Time series clustering functions - Simple Log Service - Alibaba Cloud Documentation Center

This topic describes the time series clustering functions that you can use to cluster multiple pieces of time series data and obtain different curve shapes. Then, you can quickly find the corresponding cluster center and curves with shapes that are different from the curve shapes in the cluster.

Function list


Function	Description
`ts_density_cluster`	Uses a density-based clustering method to cluster multiple pieces of time series data.
`ts_hierarchical_cluster`	Uses a hierarchical clustering method to cluster multiple pieces of time series data.
`ts_similar_instance`	Queries curves that are similar to a specified curve.

ts_density_cluster

Function format:

select ts_density_cluster(x, y, z)

The following table lists the parameters of the function.


Parameter	Description	Value
`x`	The time sequence. The points in time along the horizontal axis are sorted in ascending order.	Each point in time is a Unix timestamp. Unit: seconds.
`y`	The sequence of numeric data corresponding to a specified point in time.	N/A
`z`	The name of the curve corresponding to the data at a specified point in time.	The value is of the string type. Example: machine01.cpu_usr.

Example

The query statement is as follows:

* and (h: "machine_01" OR h: "machine_02" OR h : "machine_03") | select ts_density_cluster(stamp, metric_value,metric_name ) from ( select __time__ - __time__ % 600 as stamp, avg(v) as metric_value, h as metric_name from log GROUP BY stamp, metric_name order BY metric_name, stamp )

Output result

The following table lists the display items.


Display item	Description
cluster_id	The category of the cluster. The value of -1 indicates that the cluster is not categorized in any cluster centers.
rate	The proportion of instances in the cluster.
time_series	The timestamp sequence of the cluster center.
data_series	The data sequence of the cluster center.
instance_names	The collection of instances included in the cluster center.
sim_instance	The name of an instance in the cluster.

ts_hierarchical_cluster

Function format:

select ts_hierarchical_cluster(x, y, z)

The following table lists the parameters of the function.

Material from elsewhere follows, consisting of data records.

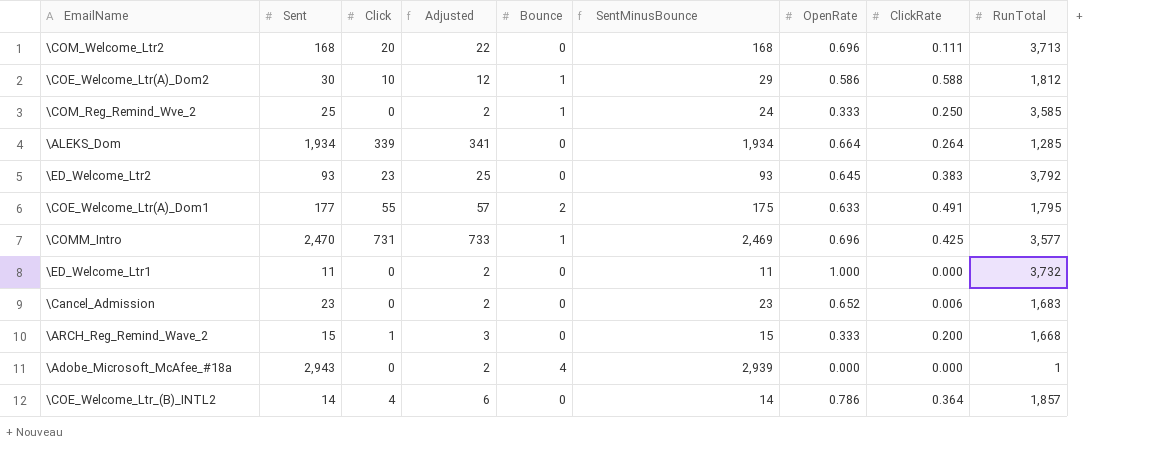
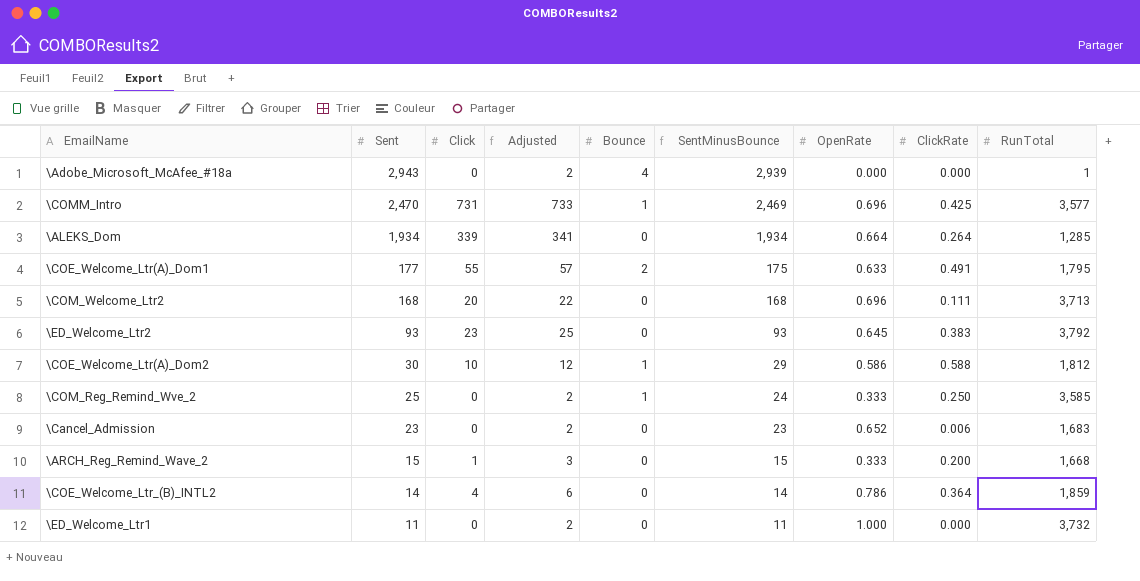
row order: none -> Sent descending
\COE_Welcome_Ltr_(B)_INTL2 | RunTotal: 1,857 -> 1,859

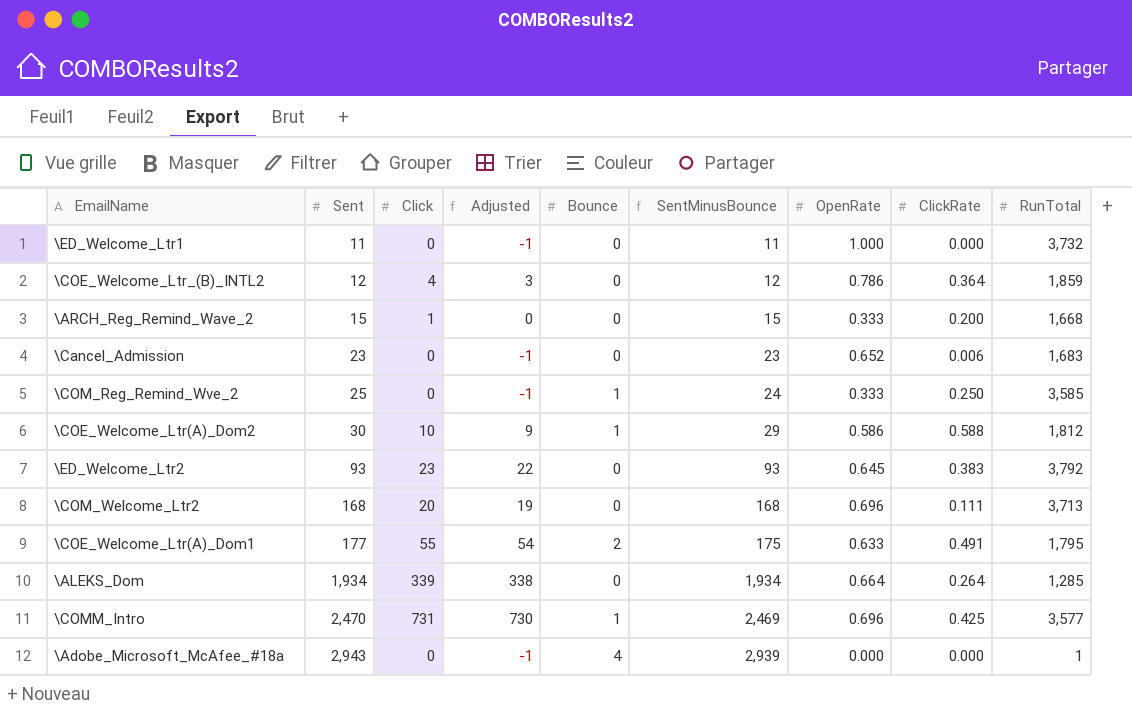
row order: Sent descending -> Sent ascending
column Adjusted | formula: [Click] + 2 -> [Click] - 1
\COE_Welcome_Ltr_(B)_INTL2 | Sent: 14 -> 12
\COE_Welcome_Ltr_(B)_INTL2 | SentMinusBounce: 14 -> 12

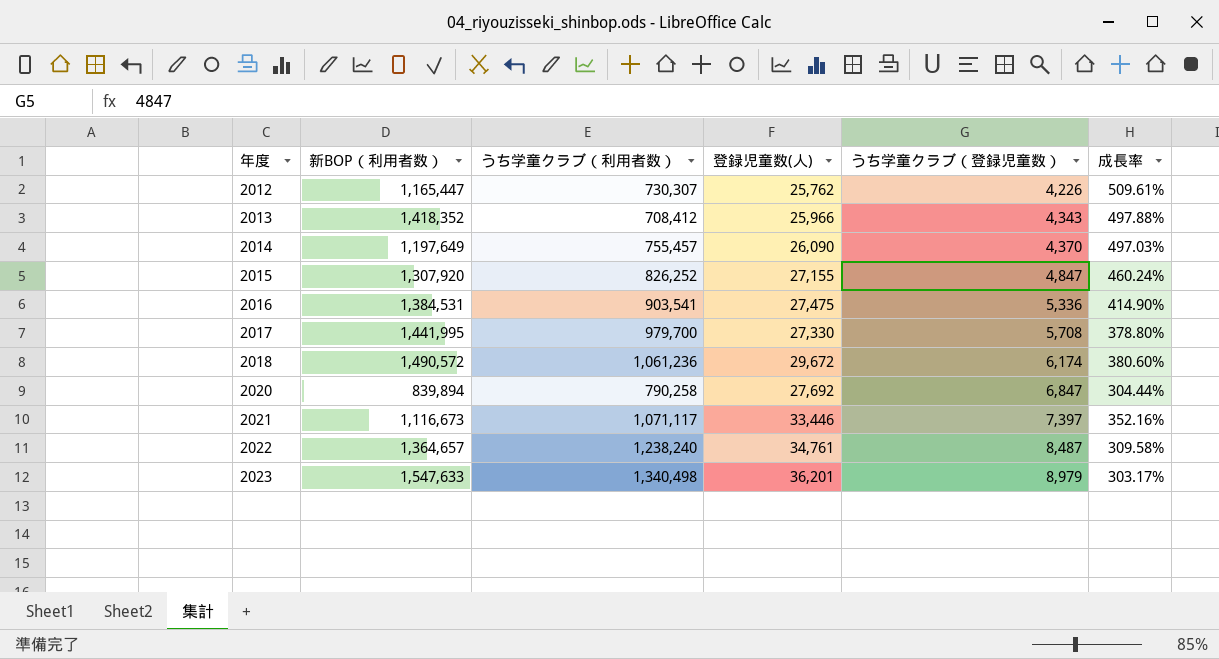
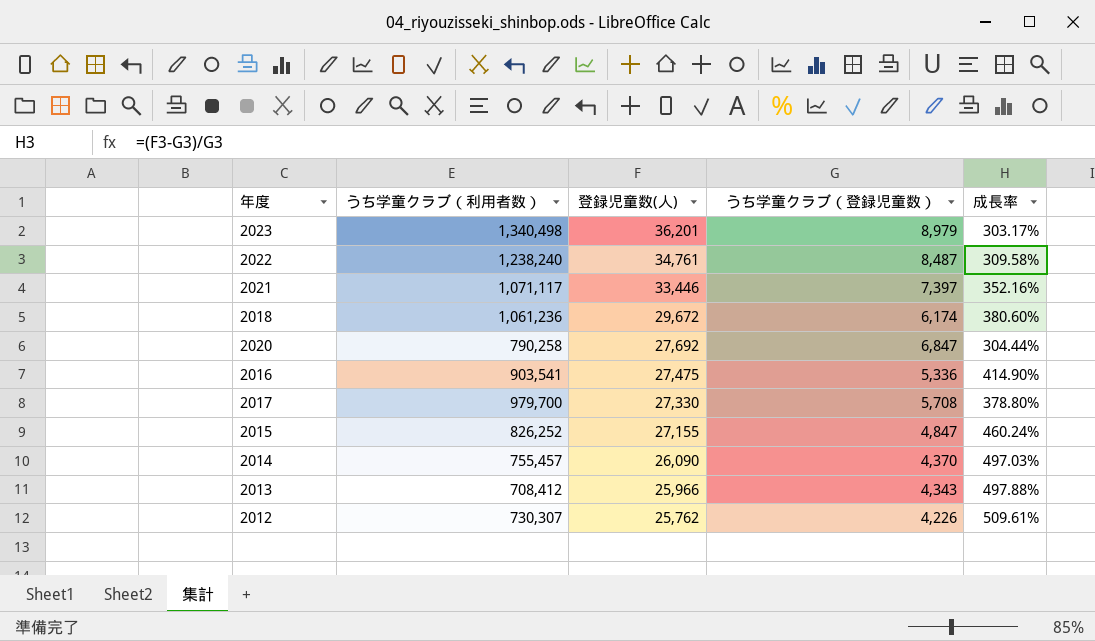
row order: 年度 ascending -> 登録児童数(人) descending
column 新BOP（利用者数） | position: 2 -> none

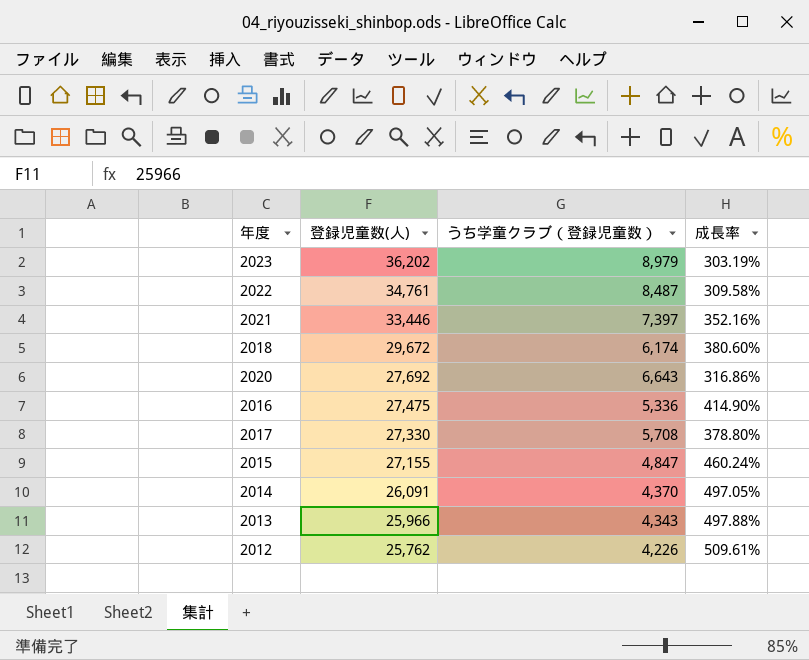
column うち学童クラブ（利用者数） | position: 2 -> none
2023 | 登録児童数(人): 36,201 -> 36,202
2023 | 成長率: 303.17% -> 303.19%
2020 | うち学童クラブ（登録児童数）: 6,847 -> 6,643
2020 | 成長率: 304.44% -> 316.86%
2014 | 登録児童数(人): 26,090 -> 26,091
2014 | 成長率: 497.03% -> 497.05%

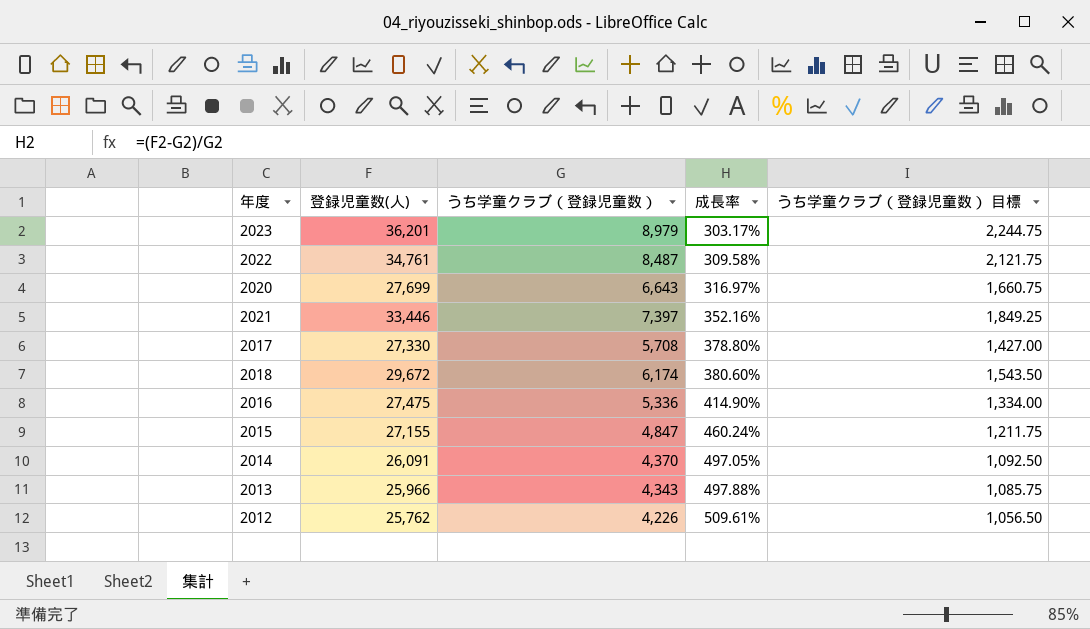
row order: 登録児童数(人) descending -> 成長率 ascending
column うち学童クラブ（登録児童数） 目標 | formula: none -> [うち学童クラブ（登録児童数）] * 0.25
2023 | 登録児童数(人): 36,202 -> 36,201
2023 | 成長率: 303.19% -> 303.17%
2020 | 登録児童数(人): 27,692 -> 27,699
2020 | 成長率: 316.86% -> 316.97%

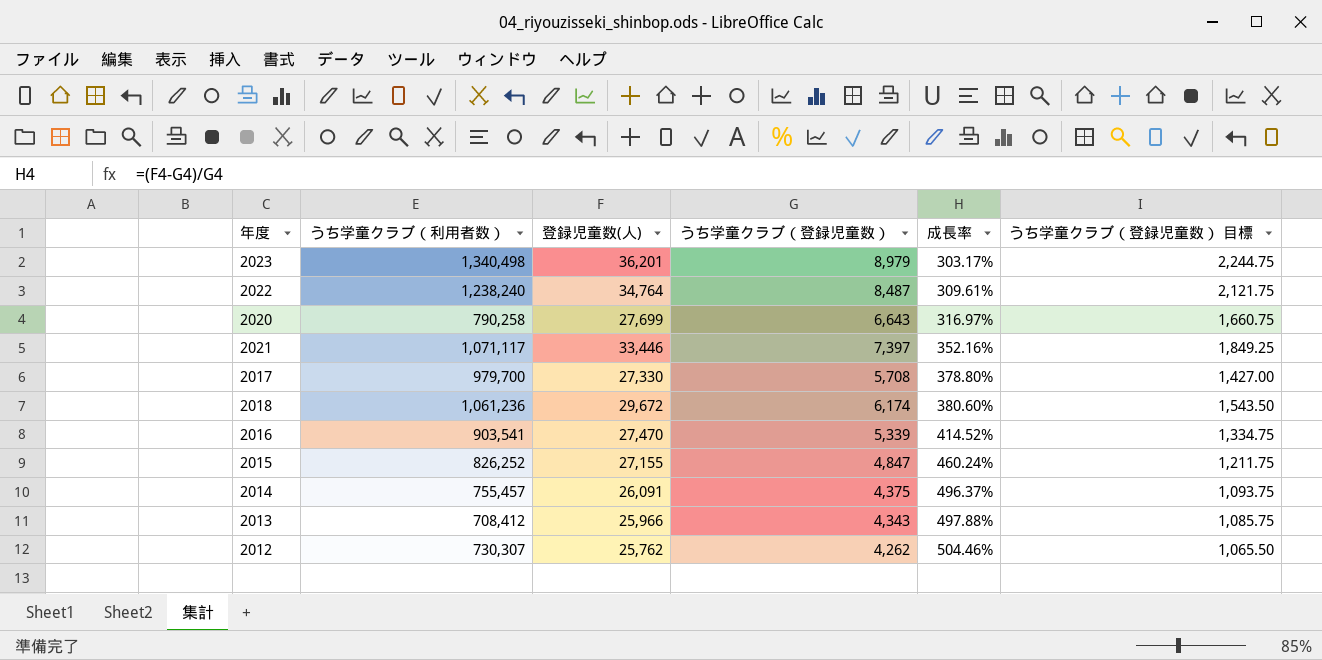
column うち学童クラブ（利用者数） | position: none -> 2
2022 | 登録児童数(人): 34,761 -> 34,764
2022 | 成長率: 309.58% -> 309.61%
2016 | 登録児童数(人): 27,475 -> 27,470
2016 | うち学童クラブ（登録児童数）: 5,336 -> 5,339
2016 | 成長率: 414.90% -> 414.52%
2016 | うち学童クラブ（登録児童数） 目標: 1,334.00 -> 1,334.75
2014 | うち学童クラブ（登録児童数）: 4,370 -> 4,375
2014 | 成長率: 497.05% -> 496.37%
2014 | うち学童クラブ（登録児童数） 目標: 1,092.50 -> 1,093.75
2012 | うち学童クラブ（登録児童数）: 4,226 -> 4,262
2012 | 成長率: 509.61% -> 504.46%
2012 | うち学童クラブ（登録児童数） 目標: 1,056.50 -> 1,065.50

Parameter	Description	Value
`x`	The time sequence. The points in time along the horizontal axis are sorted in ascending order.	Each point in time is a Unix timestamp. Unit: seconds.
`y`	The sequence of numeric data corresponding to a specified point in time.	N/A
`z`	The name of the curve corresponding to the data at a specified point in time.	The value is of the string type. Example: machine01.cpu_usr.

Example

The query statement is as follows:

* and (h: "machine_01" OR h: "machine_02" OR h : "machine_03") | select ts_hierarchical_cluster(stamp, metric_value, metric_name) from ( select __time__ - __time__ % 600 as stamp, avg(v) as metric_value, h as metric_name from log GROUP BY stamp, metric_name order BY metric_name, stamp )

Output result

The following table lists the display items.


Display item	Description
cluster_id	The category of the cluster. The value of -1 indicates that the cluster is not categorized in any cluster centers.
rate	The proportion of instances in the cluster.
time_series	The timestamp sequence of the cluster center.
data_series	The data sequence of the cluster center.
instance_names	The collection of instances included in the cluster center.
sim_instance	The name of an instance in the cluster.

ts_similar_instance

Function format:

select ts_similar_instance(x, y, z, instance_name, topK, metricType)

The following table lists the parameters of the function.


Parameter	Description	Value
`x`	The time sequence. The points in time along the horizontal axis are sorted in ascending order.	Each point in time is a Unix timestamp. Unit: seconds.
`y`	The sequence of numeric data corresponding to a specified point in time.	N/A
`z`	The name of the curve corresponding to the data at a specified point in time.	The value is of the string type. Example: machine01.cpu_usr.
`instance_name`	The name of a specified curve to be queried in the z collection.	The value is of the string type. Example: machine01.cpu_usr. Note The curve to be queried must be an existing one.
`topK`	The curves similar to the specified curve. A maximum of K curves are returned.	N/A
`metricType`	`{'shape', 'manhattan', 'euclidean'}`. The metric used to measure the similarity between time series curves.	N/A

The query statement is as follows:

* and m: NET and m: Tcp and (h: "nu4e01524.nu8" OR  h: "nu2i10267.nu8" OR  h : "nu4q10466.nu8") | select ts_similar_instance(stamp, metric_value, metric_name, 'nu4e01524.nu8' ) from ( select __time__ - __time__ % 600 as stamp, sum(v) as metric_value, h as metric_name from log GROUP BY stamp, metric_name order BY  metric_name, stamp )

The following table lists the display items.


Display item	Description
instance_name	The list of metrics that are similar to the specified metric.
time_series	The timestamp sequence of the cluster center.
data_series	The data sequence of the cluster center.